Optimum Efficiency Analysis of Regenerative Cycle with Feed Water Heaters ()
1. Introduction
The regenerative cycle is a modified Rankine cycle which intends to improve the efficiency of the system. Baumann (1930) [1] analyzed the development of steam cycle power during years, using high steam pressure and temperature, with the objective to improve the efficiency of the power plants. In our case, we analyzed the regenerative cycle to improve the efficiency of Rankine cycle.

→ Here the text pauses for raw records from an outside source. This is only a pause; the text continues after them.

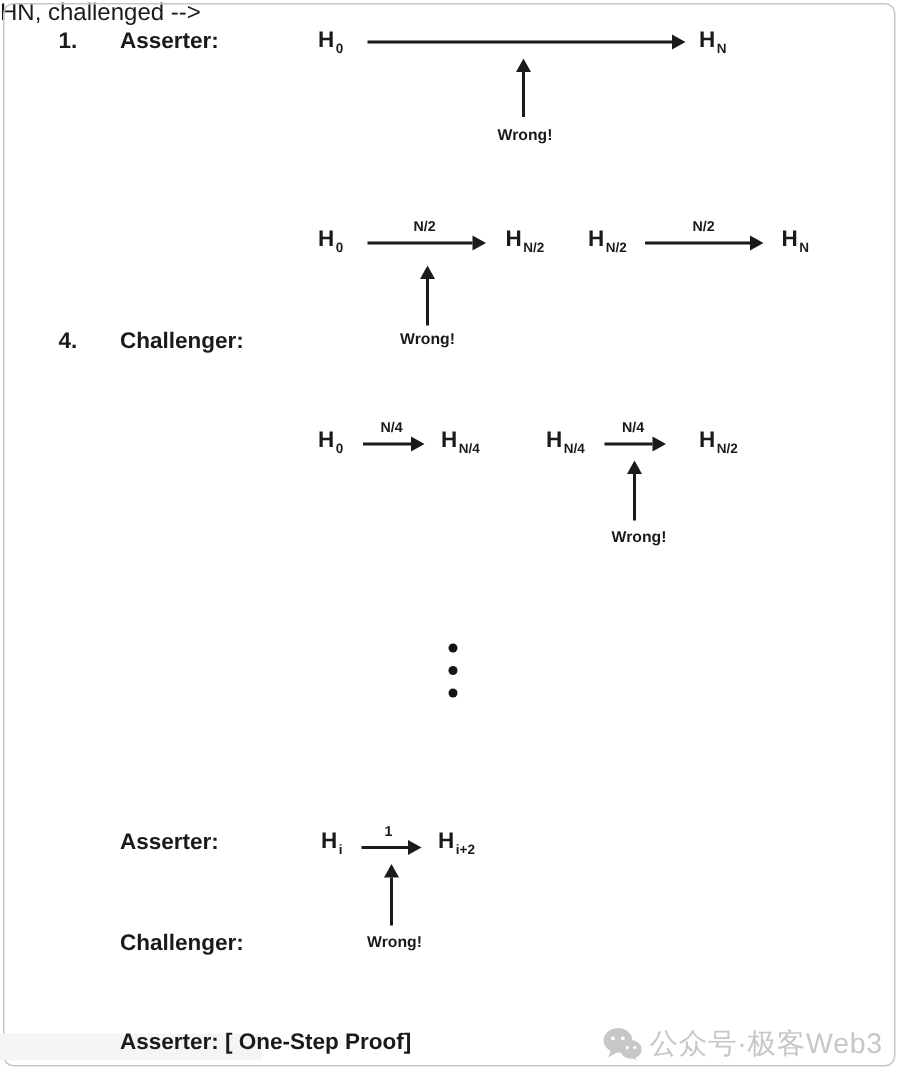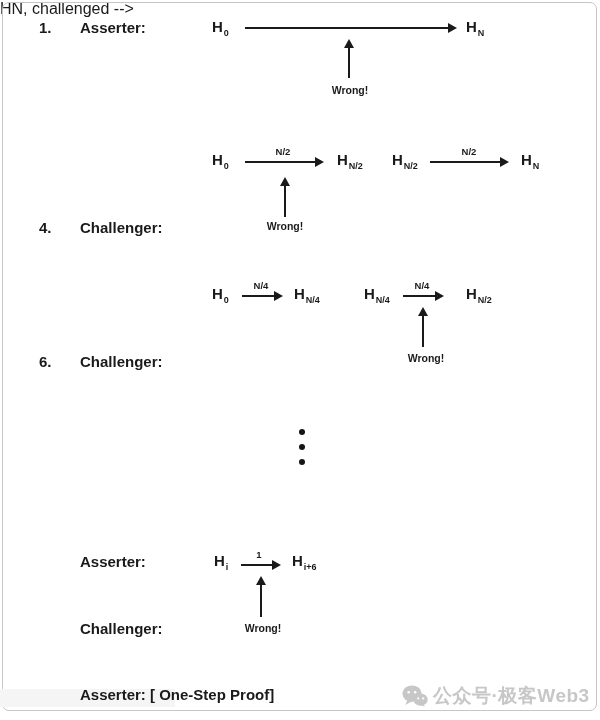"6. Challenger:" div.step { html: <div> <span>6.</span><span>Challenger:</span> </div> -> none }
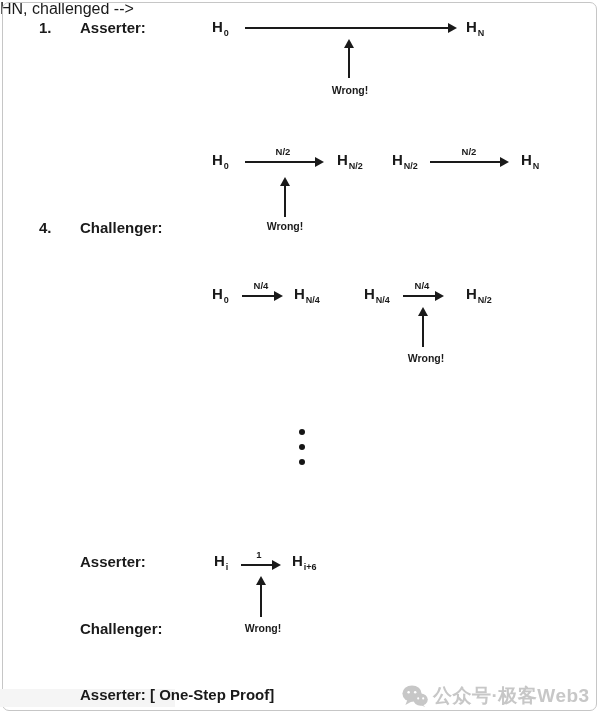"i+6" sub { text: i+6 -> i+2 }
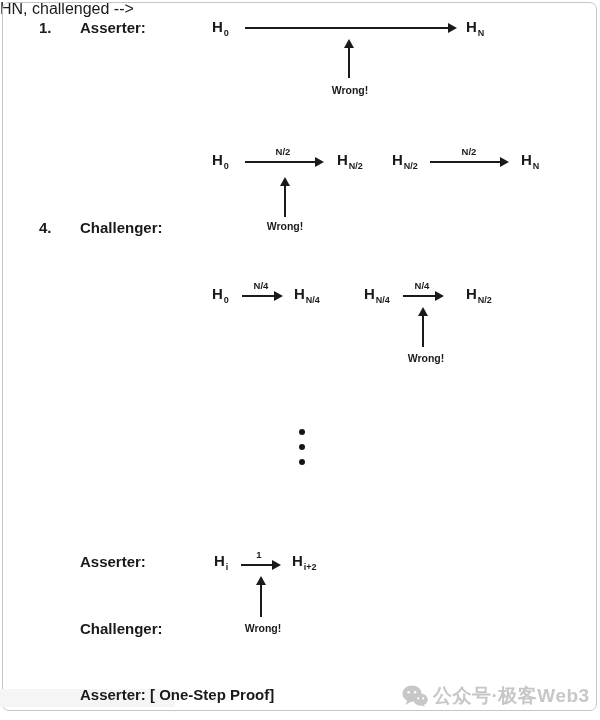"公众号·极客Web3" .wm-text { font-weight: 700 -> 400 }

In the regenerative cycle, the water entering in solar collectors is hotter than the Rankine cycle and becomes better for solar power plants. The condensate of Rankine cycle at low temperature has greater irreversibility when the water is mixing in the collectors and this decreases cycle efficiency. The steam extracted from the turbine at different stages to the feed water heater with small fractions of vapor released by the turbine, reduced the irreversibility associated with the exchange of energy in the feed water heaters. The vapor or water through feed water heaters increases the average temperature of the heat source. The conditions of steam bled for each heater are selected so that the saturated steam temperature will be at 4˚C to about 100˚C higher than final condensate temperature, depending on the number of turbine extraction. It is analyzed that the thermodynamic cycle is associated to the collector’s field, looking for a way of improving its efficiency. The system is composed with the field of solar collectors, turbine, condenser, feed water heaters and pumps, as showing in Figure 1. The mass fractions (yn) are the mass relation between the mass flow extracted from the turbine and the mass fraction that crosses the solar collectors (yn = Wn/mn).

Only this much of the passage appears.